Benchmarks the GPT-OS for the H100 and B200

Openai has launched new technology of open weight inference fashions GPT-OSS-120B and GPT-OSS-20B underneath the Apache 2.0 license. Constructed for strong directions, adopted, highly effective software use, and superior inference, these fashions are designed for the subsequent technology of agent workflows.

With blended professional (MOE) designs, size of extension context for 131K tokens, and quantization that permits 120B fashions to run on a single 80GB GPU, GPT-Oss combines giant scale with sensible deployments. Builders can alter inference ranges from low to excessive to optimize velocity, value, or accuracy, and use built-in searching, code execution and customized instruments for advanced workflows.

Our analysis group benchmarked the GPT-OSS-120B by way of NVIDIA B200 and H100 GPUs utilizing VLLM, Sglang, and Tensort-LLM. The checks coated single request eventualities and excessive present workloads with requests between 50 and 100. The important thing findings are as follows:

Single Request Velocity: The B200 with TENSORT-LLM affords a 0.023-second time token (TTFT) that surpasses the Twin-H100 setup in some circumstances.

Excessive Concurrency: The B200 maintains 7,236 tokens/sec at most load with low latency per token.

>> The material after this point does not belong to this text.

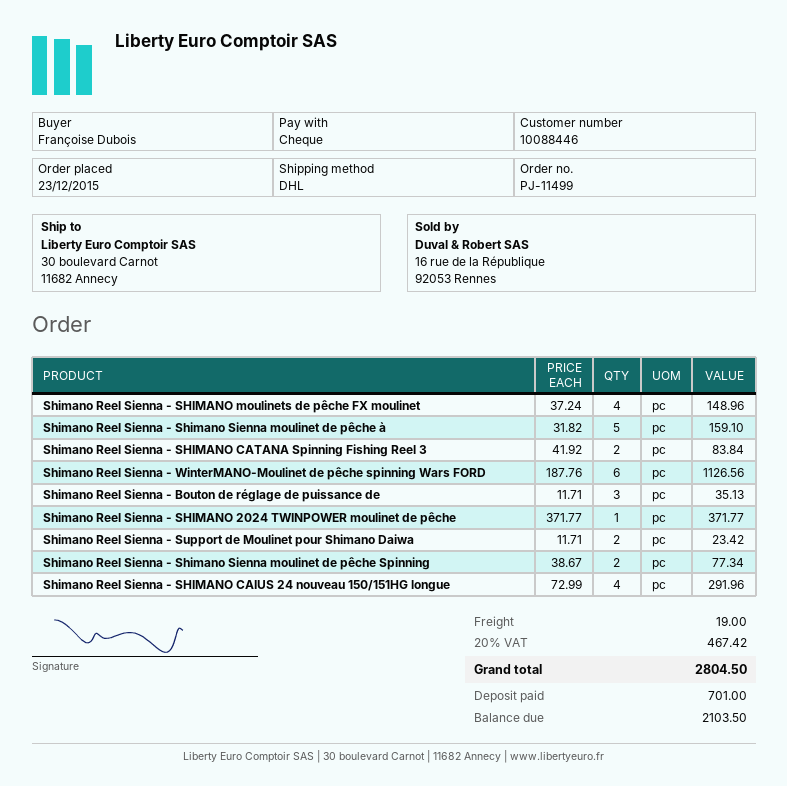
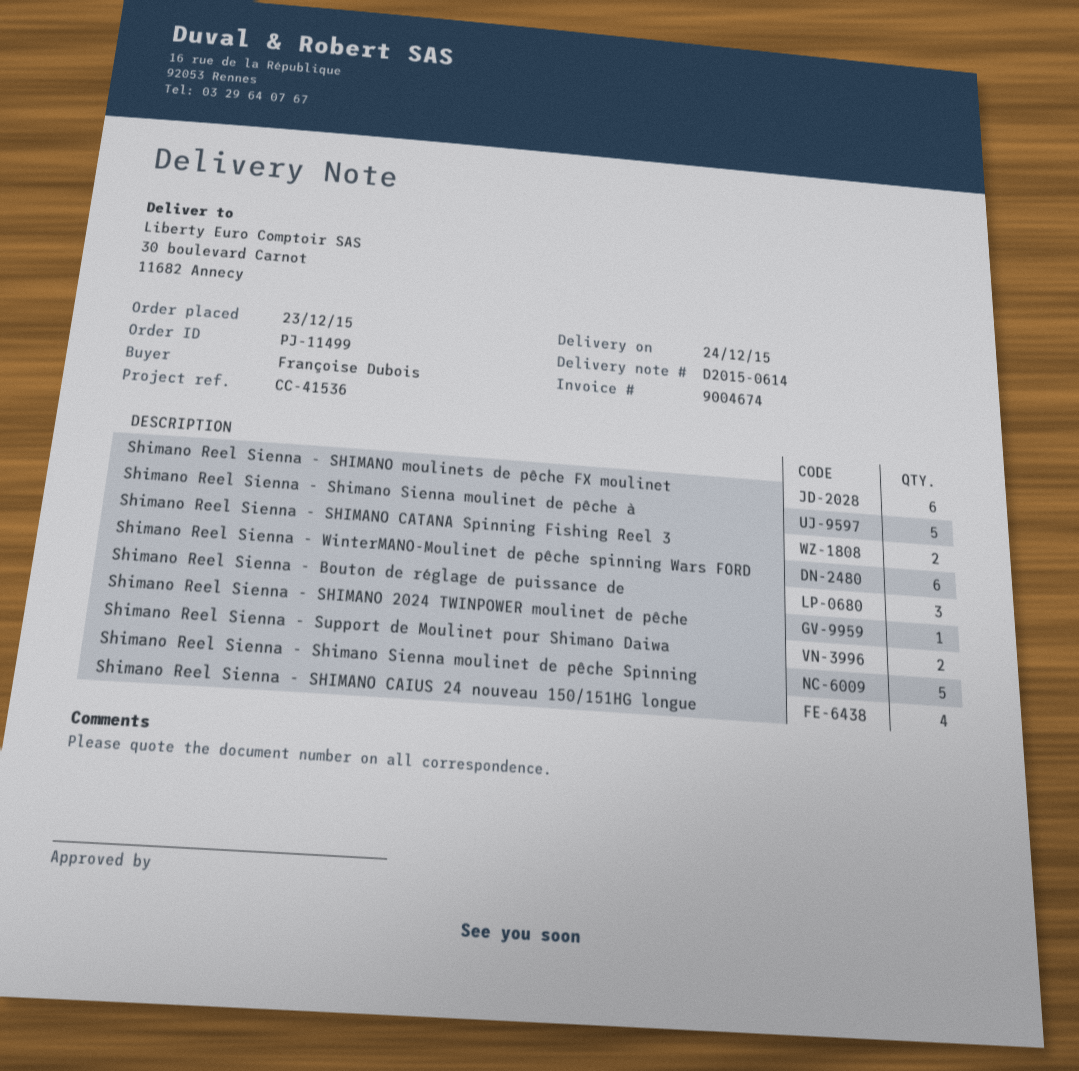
Shimano Reel Sienna - SHIMANO moulinets de pêche FX moulinet: 4 -> 6
Shimano Reel Sienna - Shimano Sienna moulinet de pêche Spinning: 2 -> 5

Effectivity: One B200 replaces two H100s with equal or higher efficiency, with much less energy utilization and fewer complexity.

Efficiency enhancements: Some workloads present as much as 15x inference in comparison with a single H100.

Learn our full NVIDIA B200 vs H100 weblog for detailed benchmarks on throughput, latency, time to first token, and different metrics.

In case you are contemplating deploying a GPT-Oss mannequin in your H100S, you are able to do that at this time with Clarifai in a number of clouds. Assist for the B200S will quickly be obtainable, with entry to the most recent NVIDIA GPUs for testing and manufacturing.

Developer Plan

Final month we launched a neighborhood runner and the response from the builders is unimaginable. From AI fanatics to manufacturing groups, many have been eager to run open supply fashions domestically on their very own {hardware}, whereas using the Make clear platform. Native runners mean you can run and take a look at your mannequin earlier than you possibly can entry it by way of public APIs and combine it into any software.

Now, when the most recent GPT-OSS fashions, together with the GPT-OSS-20B arrive, these superior inference fashions could be run domestically with the flexibility to completely management computing and immediately deploy agent workflows.

To make it even simpler, we’re introducing developer plans at promotional costs per 30 days. The group plan contains all the things.

Try our developer plans and begin working your personal mannequin at this time. In case you are able to run GPT-OSS-20B in your {hardware}, comply with this step-by-step tutorial.

Printed mannequin

We have expanded our mannequin library with new open weights and specialised fashions that can be utilized in our workflows.

The newest additions embody:

GPT-OSS-120B – An open weight language mannequin designed for highly effective inference, superior software use, and environment friendly on-device deployment. This mannequin helps prolonged context lengths and varied inference ranges, making it ideally suited for advanced agent purposes.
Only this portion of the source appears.